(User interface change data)
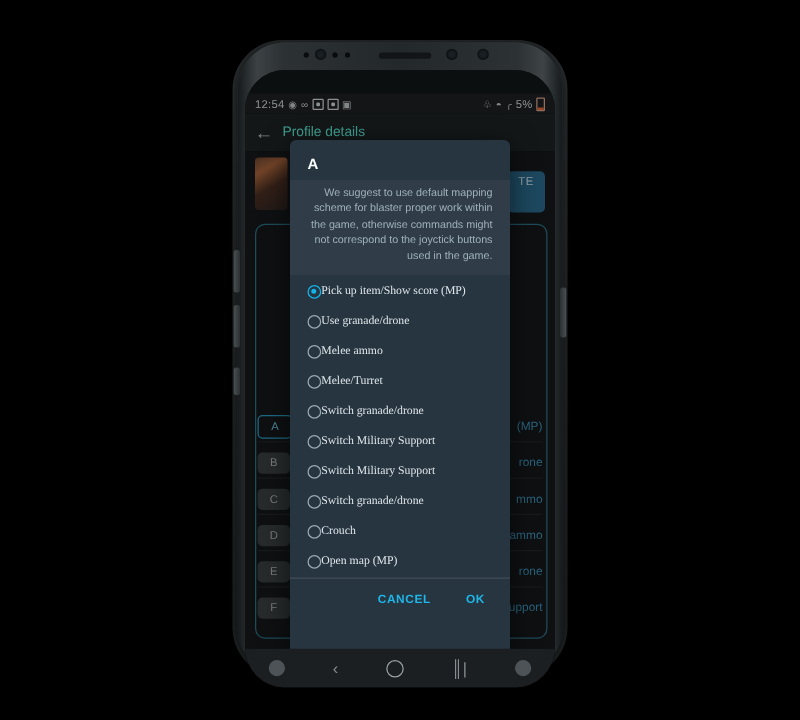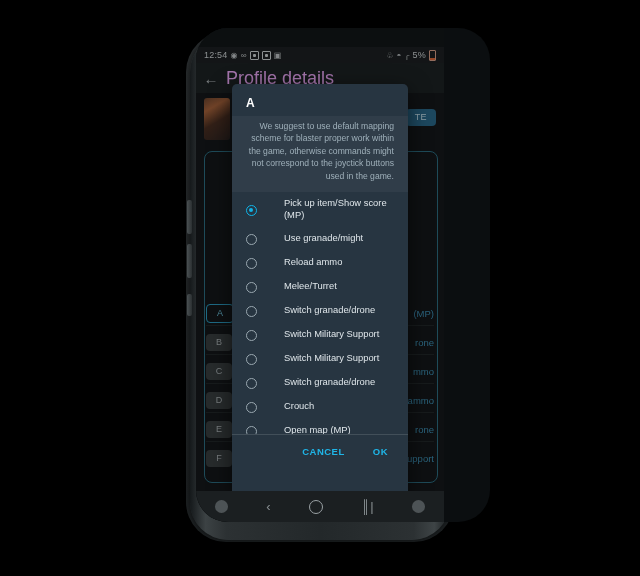--- a/index.html
+++ b/index.html
@@ -12,7 +12,7 @@
   .phone-frame{position:absolute;left:190px;top:34px;width:260px;height:506px;border-radius:38px;
     background:linear-gradient(90deg,#15191b 0%,#3c4244 6%,#2c3133 14%,#23282a 50%,#2c3133 86%,#3e4446 94%,#15191b 100%);
     box-shadow:0 0 14px rgba(0,0,0,.9);}
-  .phone-inner{position:absolute;left:196px;top:28px;width:248px;height:494px;border-radius:32px;background:#0b0e10;overflow:hidden;padding-left:46px;}
+  .phone-inner{position:absolute;left:196px;top:56px;width:248px;height:494px;border-radius:32px;background:#0b0e10;overflow:hidden;}
 
   
   .btn-side{position:absolute;background:linear-gradient(90deg,#4a5052,#2b3032);border-radius:2px;}

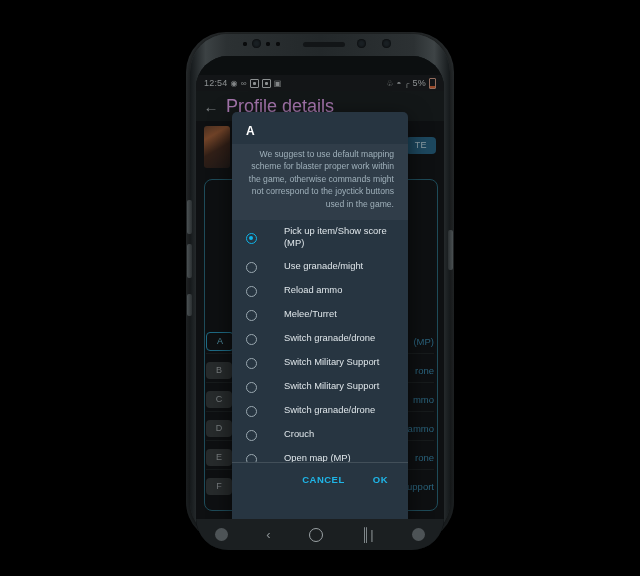--- a/index.html
+++ b/index.html
@@ -41,7 +41,7 @@
   .appbar{position:absolute;left:0;top:35px;width:248px;height:30px;display:flex;align-items:center;
     background:#1d2224;color:#b9c0c3;}
   .appbar .back{width:30px;text-align:center;font-size:15px;color:#b7bec1;}
-  .appbar .ttl{font-size:18px;color:#f0abfc;}
+  .appbar .ttl{font-size:11px;color:#5eead4;}
 
   
   .bgcontent{position:absolute;left:0;top:65px;width:248px;height:398px;background:#15191b;}

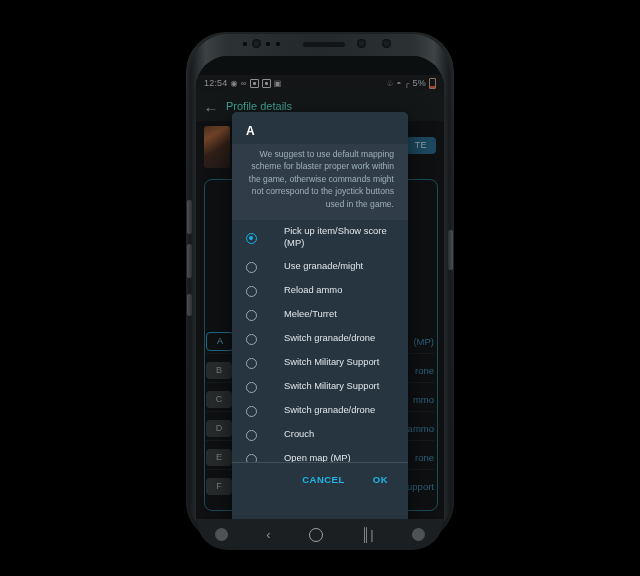--- a/index.html
+++ b/index.html
@@ -47,7 +47,7 @@
   .bgcontent{position:absolute;left:0;top:65px;width:248px;height:398px;background:#15191b;}
   .thumbcard{position:absolute;left:8px;top:5px;width:26px;height:42px;border-radius:3px;
     background:linear-gradient(150deg,#6b4530 0%,#a8643c 25%,#4a2f22 55%,#2e2522 100%);}
-  .updatebtn{position:absolute;right:8px;top:16px;height:17px;padding:0 9px;border-radius:4px;
+  .updatebtn{position:absolute;right:8px;top:16px;height:33px;padding:0 9px;border-radius:4px;
     background:#2b6a8c;color:#cfeaf5;font-size:9px;line-height:17px;letter-spacing:.4px;}
   .mapcard{position:absolute;left:8px;top:58px;width:232px;height:330px;border:1px solid #2d6f84;border-radius:8px;}
 

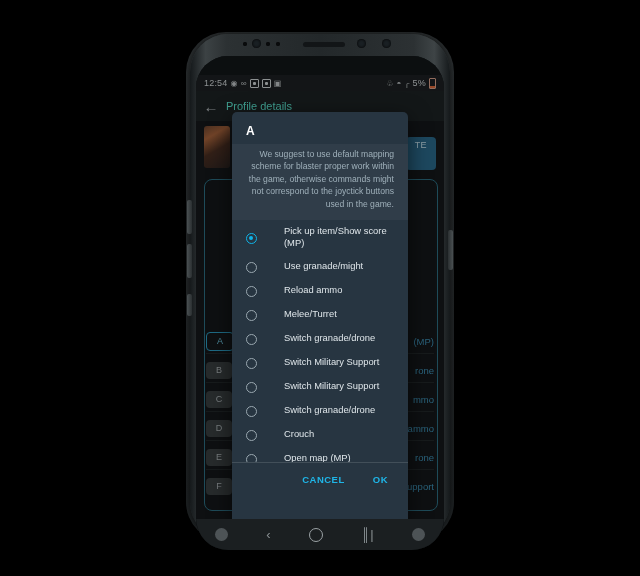--- a/index.html
+++ b/index.html
@@ -66,7 +66,7 @@
   .dlg-msg{padding:4px 14px 10px;color:#9fb0ba;font-size:8.6px;line-height:1.45;
     background:rgba(255,255,255,.045);text-align:right;}
   .dlg-list{position:relative;height:242px;overflow:hidden;}
-  .opt{display:flex;align-items:center;padding:5px 14px;gap:27px;min-height:14px;}
+  .opt{display:flex;align-items:flex-end;padding:5px 14px;gap:0;min-height:14px;font-family:Liberation Serif, serif;}
   .radio{flex:0 0 auto;width:11px;height:11px;border-radius:50%;border:1.4px solid #9aa8b0;
     margin-top:2px;box-sizing:border-box;position:relative;}
   .radio.on{border-color:#10b4e8;}

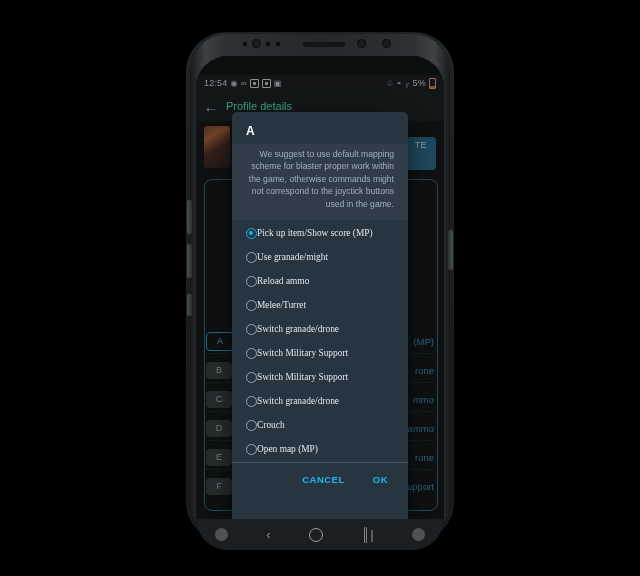--- a/index.html
+++ b/index.html
@@ -174,7 +174,7 @@
           </div>
           <div class="opt">
             <div class="radio"></div>
-            <div class="opt-label">Use granade/might</div>
+            <div class="opt-label">Use granade/drone</div>
           </div>
           <div class="opt">
             <div class="radio"></div>

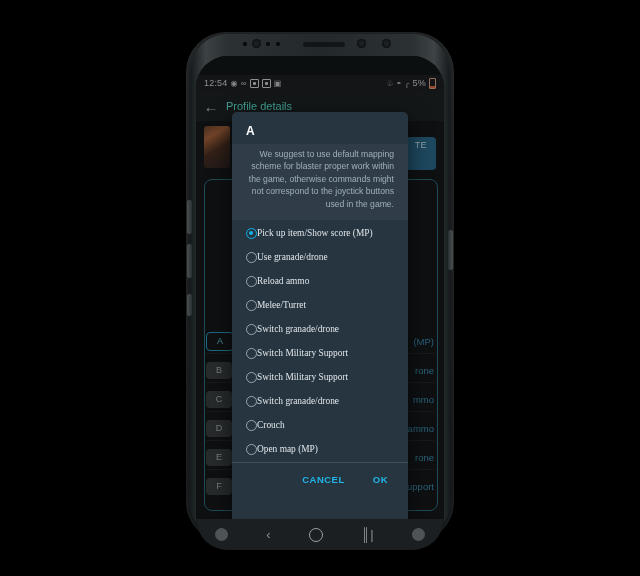--- a/index.html
+++ b/index.html
@@ -178,7 +178,7 @@
           </div>
           <div class="opt">
             <div class="radio"></div>
-            <div class="opt-label">Reload ammo</div>
+            <div class="opt-label">Melee ammo</div>
           </div>
           <div class="opt">
             <div class="radio"></div>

EXERCISE -> With the pictures omitted, the records above are to be repeated exactly.

TASK RESPONSE ->
--- a/index.html
+++ b/index.html
@@ -12,7 +12,7 @@
   .phone-frame{position:absolute;left:190px;top:34px;width:260px;height:506px;border-radius:38px;
     background:linear-gradient(90deg,#15191b 0%,#3c4244 6%,#2c3133 14%,#23282a 50%,#2c3133 86%,#3e4446 94%,#15191b 100%);
     box-shadow:0 0 14px rgba(0,0,0,.9);}
-  .phone-inner{position:absolute;left:196px;top:28px;width:248px;height:494px;border-radius:32px;background:#0b0e10;overflow:hidden;padding-left:46px;}
+  .phone-inner{position:absolute;left:196px;top:56px;width:248px;height:494px;border-radius:32px;background:#0b0e10;overflow:hidden;}
 
   
   .btn-side{position:absolute;background:linear-gradient(90deg,#4a5052,#2b3032);border-radius:2px;}

--- a/index.html
+++ b/index.html
@@ -41,7 +41,7 @@
   .appbar{position:absolute;left:0;top:35px;width:248px;height:30px;display:flex;align-items:center;
     background:#1d2224;color:#b9c0c3;}
   .appbar .back{width:30px;text-align:center;font-size:15px;color:#b7bec1;}
-  .appbar .ttl{font-size:18px;color:#f0abfc;}
+  .appbar .ttl{font-size:11px;color:#5eead4;}
 
   
   .bgcontent{position:absolute;left:0;top:65px;width:248px;height:398px;background:#15191b;}

--- a/index.html
+++ b/index.html
@@ -47,7 +47,7 @@
   .bgcontent{position:absolute;left:0;top:65px;width:248px;height:398px;background:#15191b;}
   .thumbcard{position:absolute;left:8px;top:5px;width:26px;height:42px;border-radius:3px;
     background:linear-gradient(150deg,#6b4530 0%,#a8643c 25%,#4a2f22 55%,#2e2522 100%);}
-  .updatebtn{position:absolute;right:8px;top:16px;height:17px;padding:0 9px;border-radius:4px;
+  .updatebtn{position:absolute;right:8px;top:16px;height:33px;padding:0 9px;border-radius:4px;
     background:#2b6a8c;color:#cfeaf5;font-size:9px;line-height:17px;letter-spacing:.4px;}
   .mapcard{position:absolute;left:8px;top:58px;width:232px;height:330px;border:1px solid #2d6f84;border-radius:8px;}
 

--- a/index.html
+++ b/index.html
@@ -66,7 +66,7 @@
   .dlg-msg{padding:4px 14px 10px;color:#9fb0ba;font-size:8.6px;line-height:1.45;
     background:rgba(255,255,255,.045);text-align:right;}
   .dlg-list{position:relative;height:242px;overflow:hidden;}
-  .opt{display:flex;align-items:center;padding:5px 14px;gap:27px;min-height:14px;}
+  .opt{display:flex;align-items:flex-end;padding:5px 14px;gap:0;min-height:14px;font-family:Liberation Serif, serif;}
   .radio{flex:0 0 auto;width:11px;height:11px;border-radius:50%;border:1.4px solid #9aa8b0;
     margin-top:2px;box-sizing:border-box;position:relative;}
   .radio.on{border-color:#10b4e8;}

--- a/index.html
+++ b/index.html
@@ -174,7 +174,7 @@
           </div>
           <div class="opt">
             <div class="radio"></div>
-            <div class="opt-label">Use granade/might</div>
+            <div class="opt-label">Use granade/drone</div>
           </div>
           <div class="opt">
             <div class="radio"></div>

--- a/index.html
+++ b/index.html
@@ -178,7 +178,7 @@
           </div>
           <div class="opt">
             <div class="radio"></div>
-            <div class="opt-label">Reload ammo</div>
+            <div class="opt-label">Melee ammo</div>
           </div>
           <div class="opt">
             <div class="radio"></div>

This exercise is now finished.